Up in these parts in the City of New Westminster

He did time in the B.C. Pen for robbing CP Rail.

 

Bill spent some time in New York in the social climbing game.

Dressed up in a three-piece suit he used different name*.

When his cash supply was gone back out west, he came.

An outlaw riding through the land was his claim to fame.

 

He held up stages in the states and trains in Canada,

Always travelling with a gun and running from the law.

There never was a prison that could hold him very long.

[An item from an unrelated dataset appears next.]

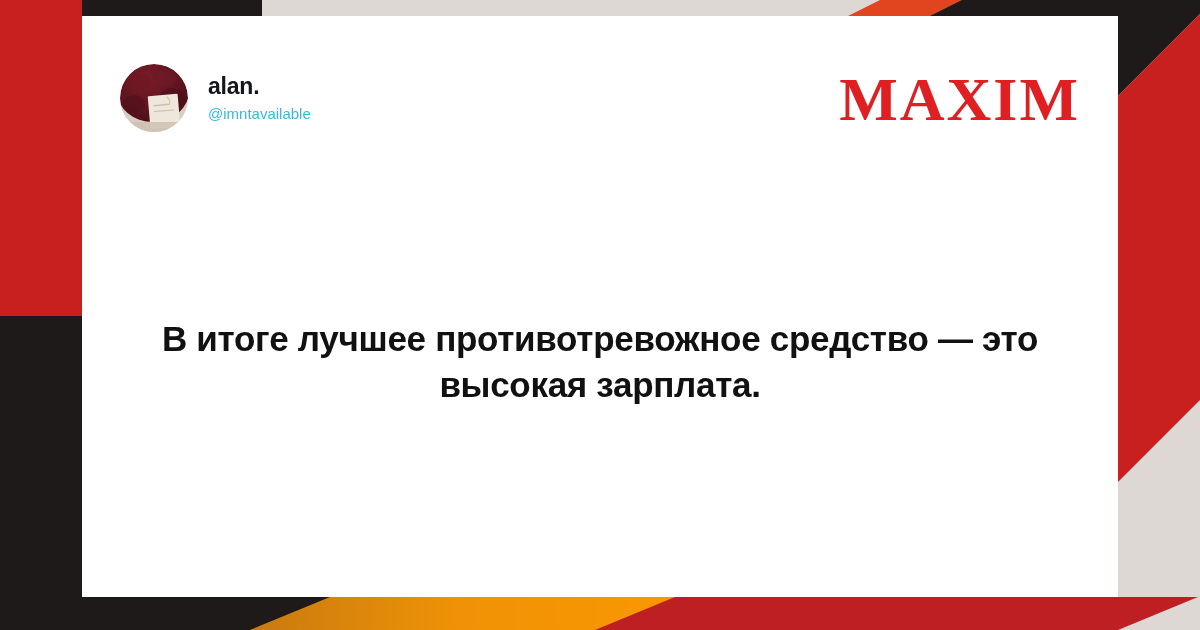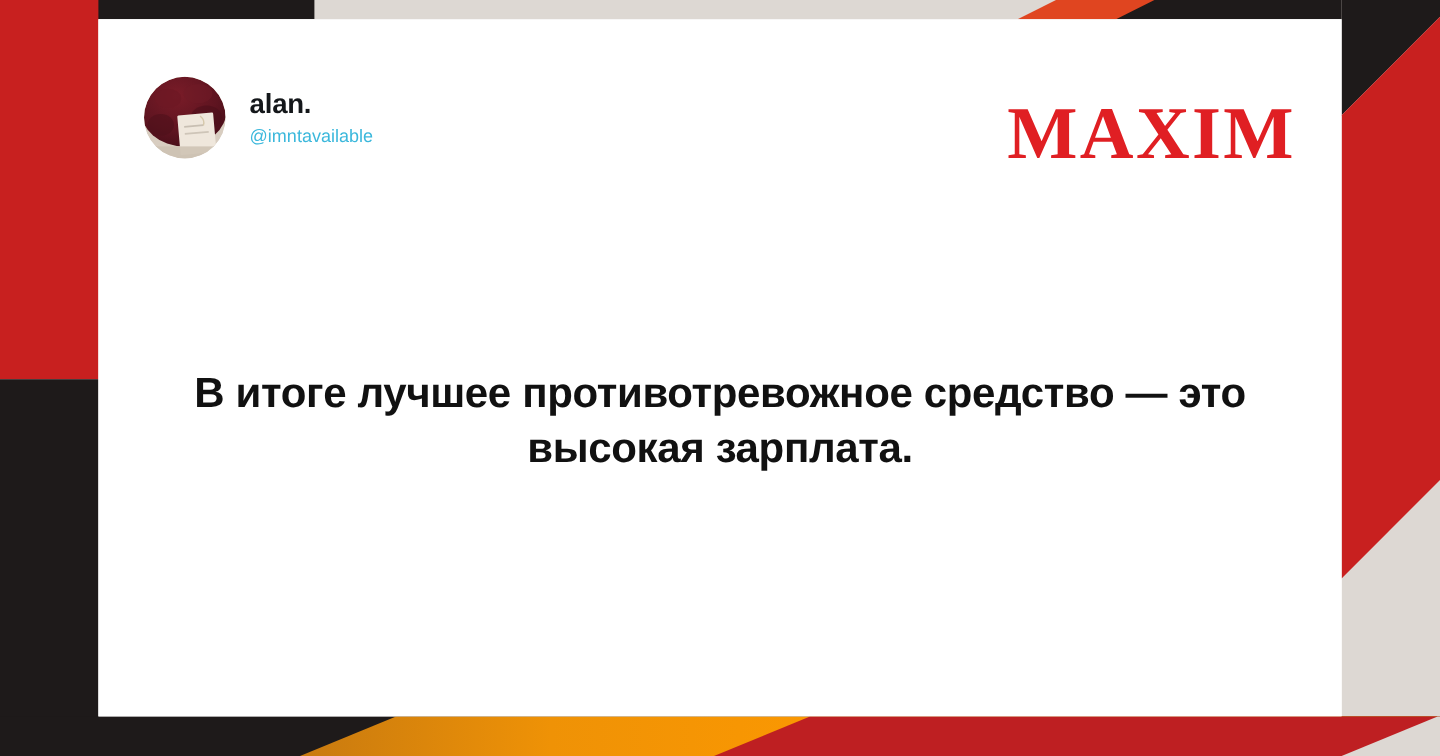"MAXIM" #brand-logo { top: 65px -> 52px }
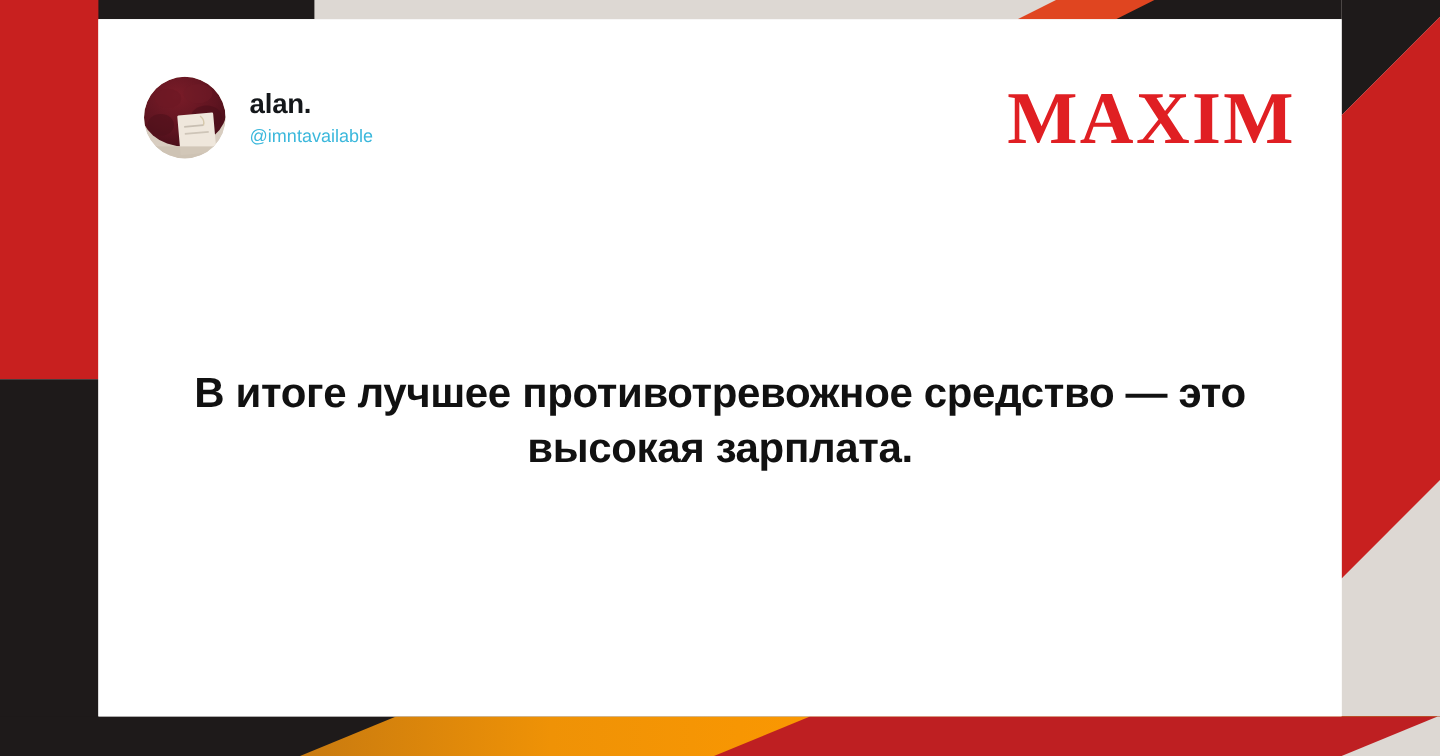"В итоге лучшее противотревожное средство" #quote-text { margin: 4px -> 15px }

He’d find a way to break out and then he’d be long gone.

 

In 1904 Canada’s first train robbery

was pulled off by Bill Miner making history.

He held up the C.P.R. with outlaw Shorty Dunn.

Ten thousand worth of gold and bonds put them on the run.

 

Again In 1906 he robbed the C.P.R. in May.

In June he was sentenced to a lifetime prison stay.

He stood in court and told the judge “No jail can hold me sir.”

In August of the next year he’d back up his word.

 

He broke out of the B.C. Pen in 1907,

was back in jail in Georgia by spring 1911.

He busted out of Georgia pen two more times and then

in this life here on earth he never escaped again.

 

On September 2nd, 1913 Billy Miner drew his final breath

and made his last escape arm in arm with the angel of death.

 

 

 

*The other name Billy Miner used in New York was Eric Edwards.